Content starts

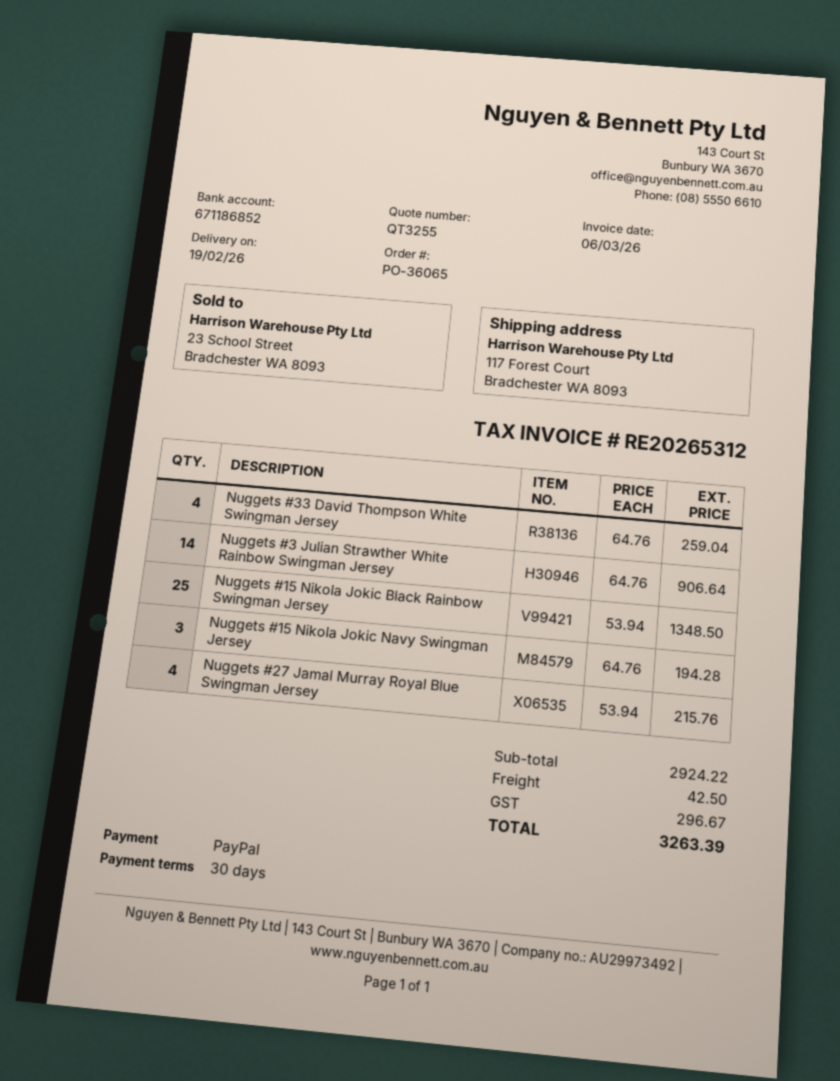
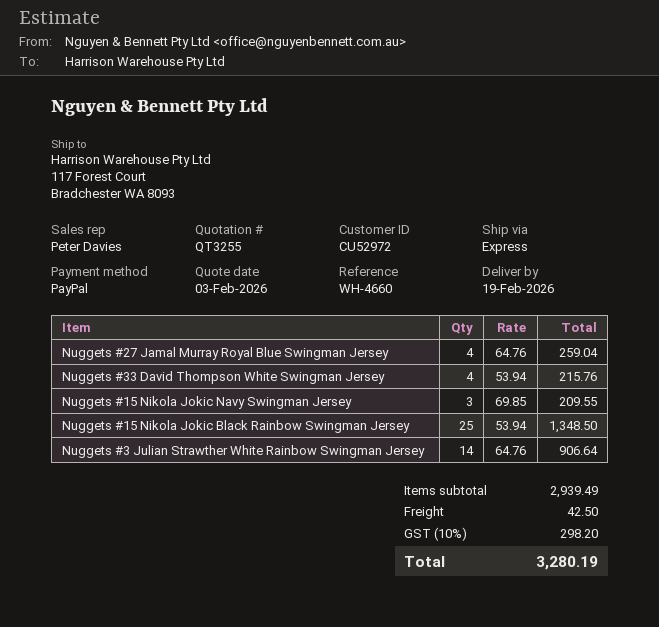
Nuggets #33 David Thompson White Swingman Jersey: 4 x 64.76 = 259.04 -> 4 x 53.94 = 215.76
Nuggets #15 Nikola Jokic Navy Swingman Jersey: 3 x 64.76 = 194.28 -> 3 x 69.85 = 209.55
Nuggets #27 Jamal Murray Royal Blue Swingman Jersey: 4 x 53.94 = 215.76 -> 4 x 64.76 = 259.04
subtotal: 2924.22 -> 2939.49
tax: 296.67 -> 298.20
total: 3263.39 -> 3280.19

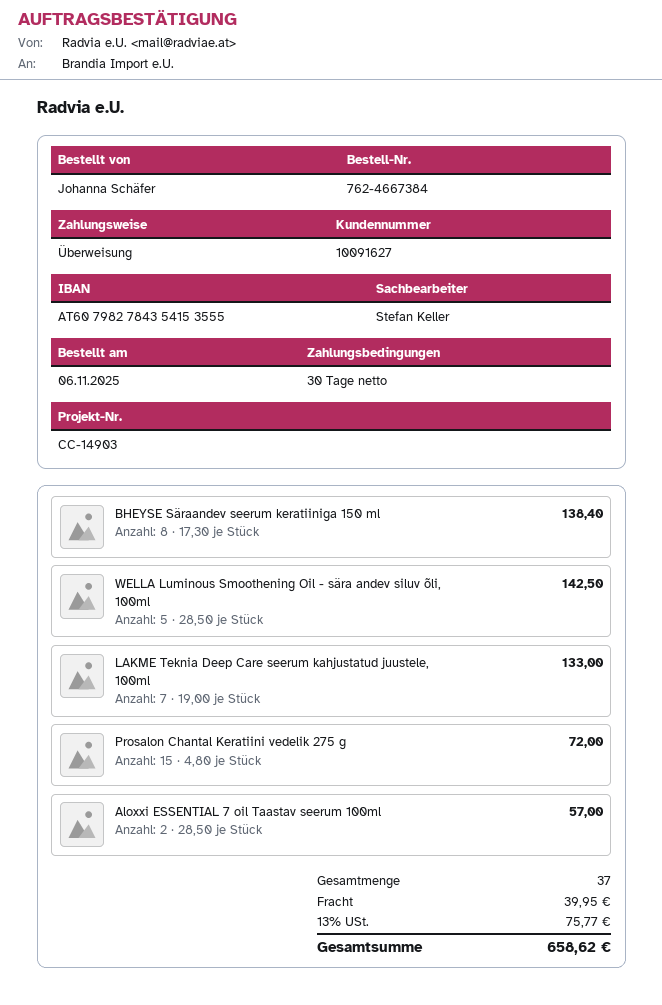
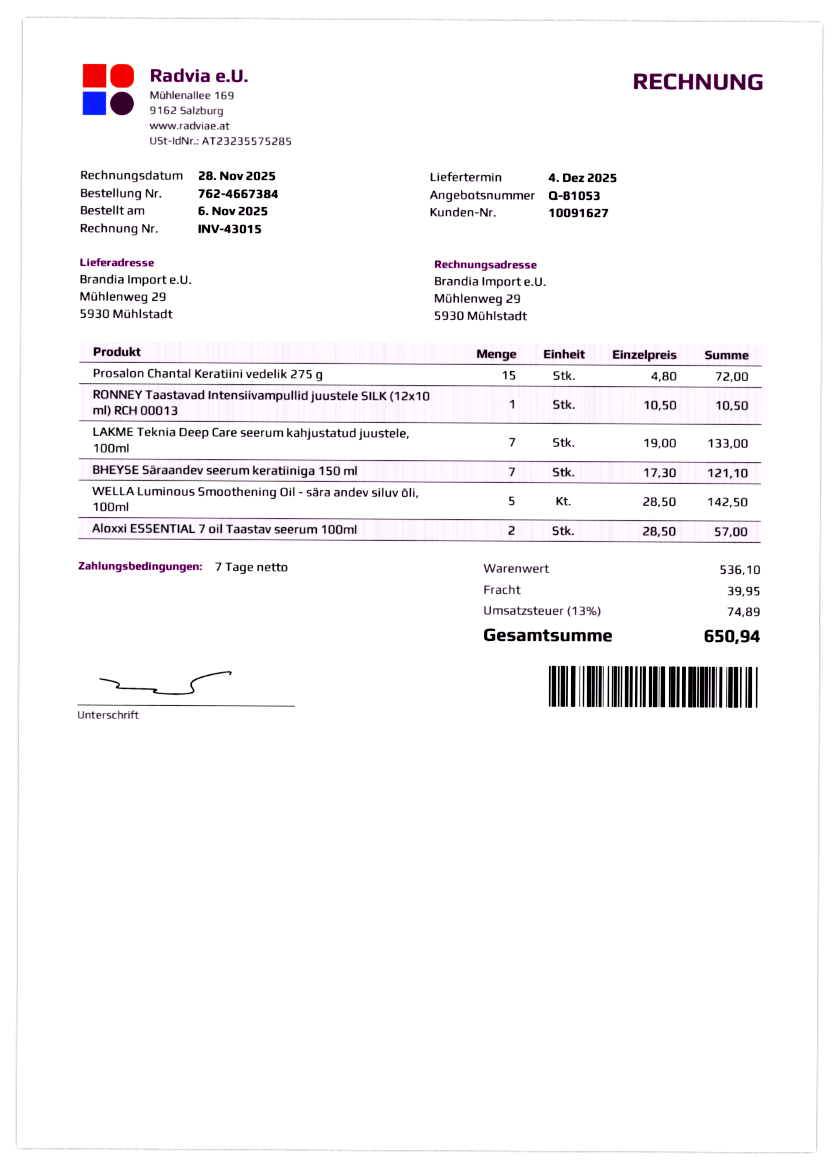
payment terms: 30 days -> 7 days
BHEYSE Säraandev seerum keratiiniga 150 ml: 8 x 17.30 = 138.40 -> 7 x 17.30 = 121.10
RONNEY Taastavad Intensiivampullid juustele SILK (12x10 ml) RCH 00013: none -> 1 x 10.50 = 10.50
tax: 13% = 75.77 -> 13% = 74.89
total: 658.62 -> 650.94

Content ends

Aim of the exercise: Could you give back the full listing word for word, leaving out the images?

Solution below:
Nuggets #33 David Thompson White Swingman Jersey: 4 x 64.76 = 259.04 -> 4 x 53.94 = 215.76
Nuggets #15 Nikola Jokic Navy Swingman Jersey: 3 x 64.76 = 194.28 -> 3 x 69.85 = 209.55
Nuggets #27 Jamal Murray Royal Blue Swingman Jersey: 4 x 53.94 = 215.76 -> 4 x 64.76 = 259.04
subtotal: 2924.22 -> 2939.49
tax: 296.67 -> 298.20
total: 3263.39 -> 3280.19

payment terms: 30 days -> 7 days
BHEYSE Säraandev seerum keratiiniga 150 ml: 8 x 17.30 = 138.40 -> 7 x 17.30 = 121.10
RONNEY Taastavad Intensiivampullid juustele SILK (12x10 ml) RCH 00013: none -> 1 x 10.50 = 10.50
tax: 13% = 75.77 -> 13% = 74.89
total: 658.62 -> 650.94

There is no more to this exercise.